Will Google’s Semantic Search in ‘Talk to Books’ Supplant Keywords?
By Henry Kronk
April 24, 2018
On Friday the 13th this month, Ray Kurzweil took the stage at TED 2018 in Vancouver to talk about his latest work at Google. Their new service, Talk to Books, allows you to, well, talk to books. And not just a few books. More like the 100,000+ volumes available in Google Books.
Here’s how it works. An interested or curious reader can type in a question, a statement, a sentence, a topic—anything really—much as they would speak it in a conversation. Talk to Books then scans all the titles in Google’s library (in roughly half a second) and produces several short segments of books that likely relate to your search.
Semantic Search in Talk to Books
That’s definitely cool, but I’m also kind of burying the lead. Talk to Books does not use a keyword-based search, as does its search engine and nearly every other online library and database. Instead, it uses what Kurzweil calls ‘semantic search.’
“Semantic search,” writes Kurzweil in a recent blog post, “is based on searching meaning, rather than on keywords or phrases. Developed with machine learning, it uses “natural language understanding” of words and phrases.”
Talk to Books is part of a larger project at Google implementing AI-powered semantic recognition. It also features word association games to help test (or train?) their algorithms along with a growing library of end-to-end models to be used by developers.
Quartz reports that Kurzweil does not intend semantic search to replace keyword search. They do not, however, provide a direct quote and we have a tendency to respond by asking, ‘are you sure?’

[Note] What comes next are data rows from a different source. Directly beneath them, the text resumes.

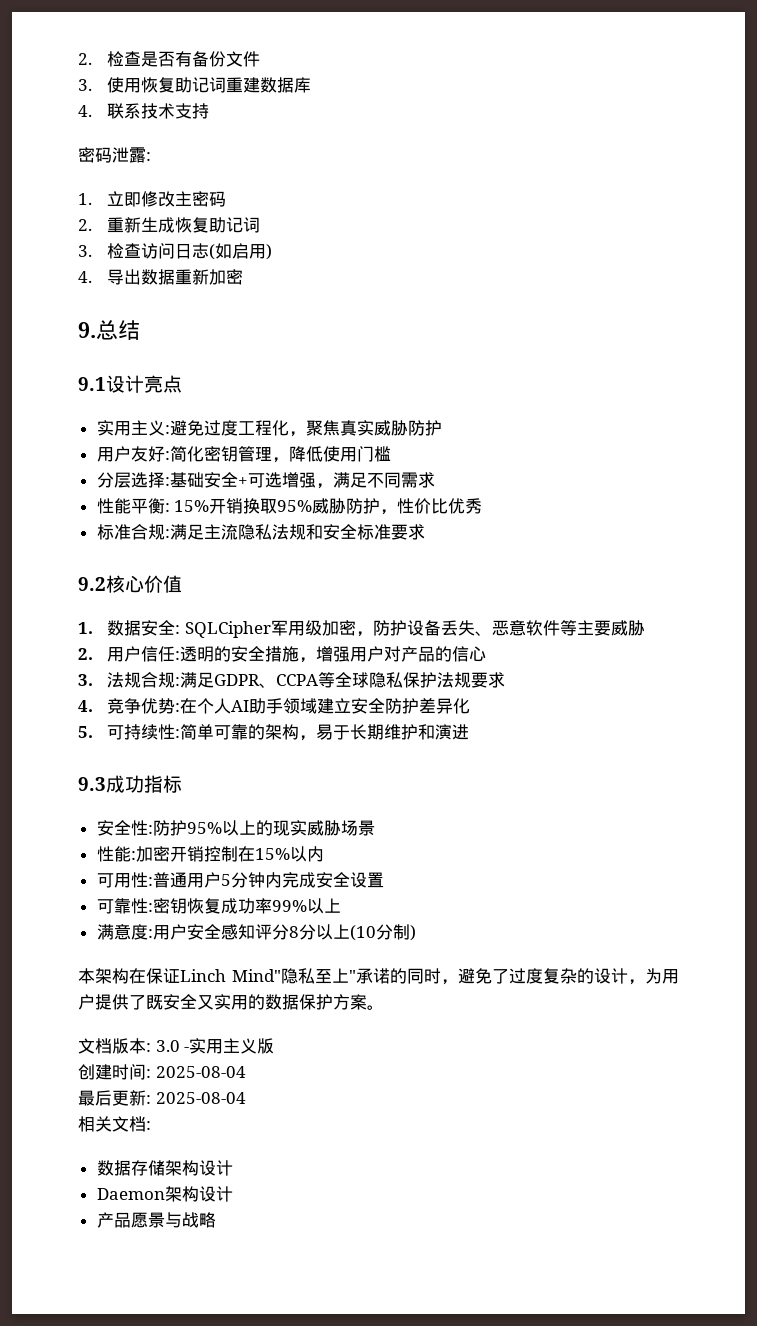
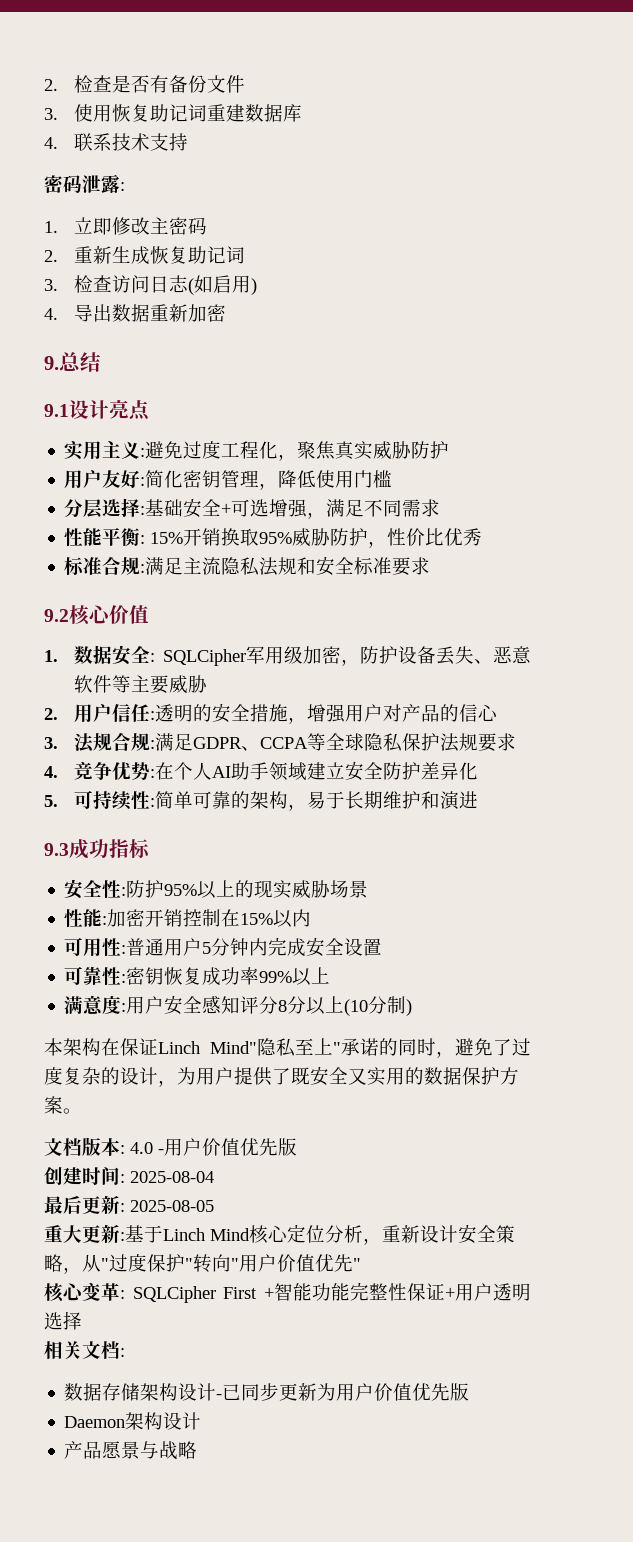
- 文档版本: 3.0 -实用主义版
+ 文档版本: 4.0 -用户价值优先版
- 最后更新: 2025-08-04
+ 最后更新: 2025-08-05
+ 重大更新:基于Linch Mind核心定位分析，重新设计安全策略，从"过度保护"转向"用户价值优先"
+ 核心变革: SQLCipher First +智能功能完整性保证+用户透明选择
- 数据存储架构设计
+ 数据存储架构设计-已同步更新为用户价值优先版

Keyword searches are generally unintuitive applications. Let’s take, for example, JSTOR, one of the most popular academic online databases. If I wanted to search for articles authored by Lawrence Lessig, I would need to navigate to the advanced search menu, toggle to the category of ‘author,’ and then type in ‘Lessig, Lawrence.’ If I accidentally typed ‘Lessig, Laurence,’ I would miss out on all relevant results. In some databases, you need to know particular search syntax. (On JSTOR, the above search would look like (au:”Lessig, Lawrence”).)

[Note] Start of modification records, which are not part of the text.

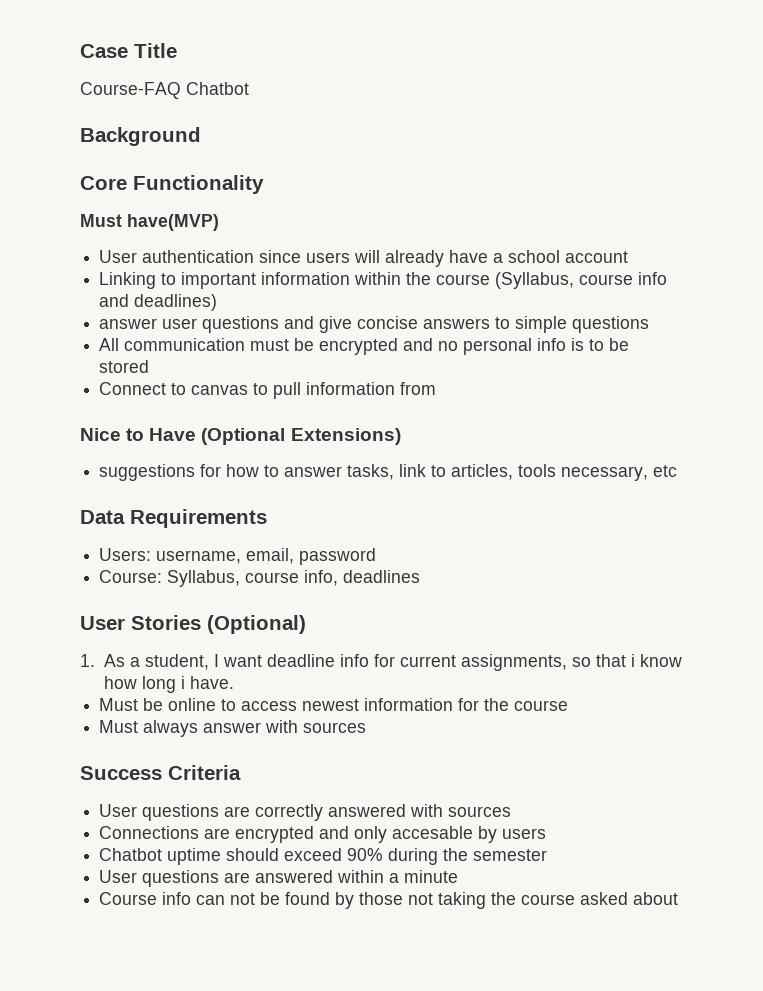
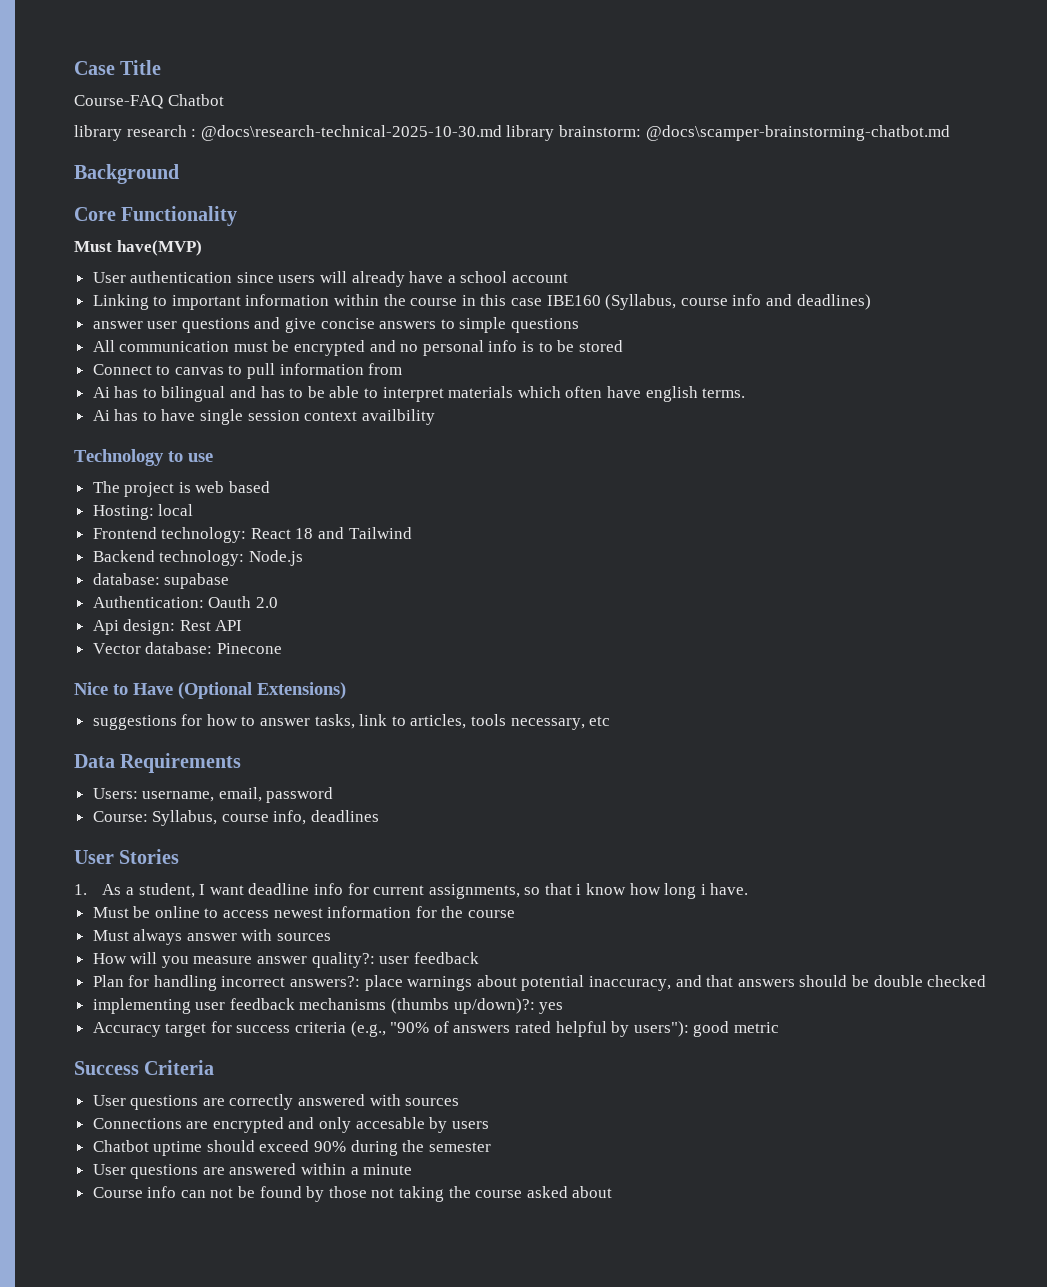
+ library research : @docs\research-technical-2025-10-30.md library brainstorm: @docs\scamper-brainstorming-chatbot.md
- Linking to important information within the course (Syllabus, course info and deadlines)
+ Linking to important information within the course in this case IBE160 (Syllabus, course info and deadlines)
+ Ai has to bilingual and has to be able to interpret materials which often have english terms.
+ Ai has to have single session context availbility
+ Technology to use
+ The project is web based
+ Hosting: local
+ Frontend technology: React 18 and Tailwind
+ Backend technology: Node.js
+ database: supabase
+ Authentication: Oauth 2.0
+ Api design: Rest API
+ Vector database: Pinecone
- User Stories (Optional)
+ User Stories
+ How will you measure answer quality?: user feedback
+ Plan for handling incorrect answers?: place warnings about potential inaccuracy, and that answers should be double checked
+ implementing user feedback mechanisms (thumbs up/down)?: yes
+ Accuracy target for success criteria (e.g., "90% of answers rated helpful by users"): good metric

In the online worlds of research, marketing, journalism, legal matters, personal directories, social media, virtual communities, and countless others, users navigate primarily via search. That search function will be like JSTOR’s at best, and much more basic at worst. The fact of the matter is that in our current environment of hypertext and abundance of information, it can be very difficult to find what we’re looking for.
Talk to Books, and Kurzweil’s team’s research on semantic search, seems poised to revolutionize how we navigate the internet in general.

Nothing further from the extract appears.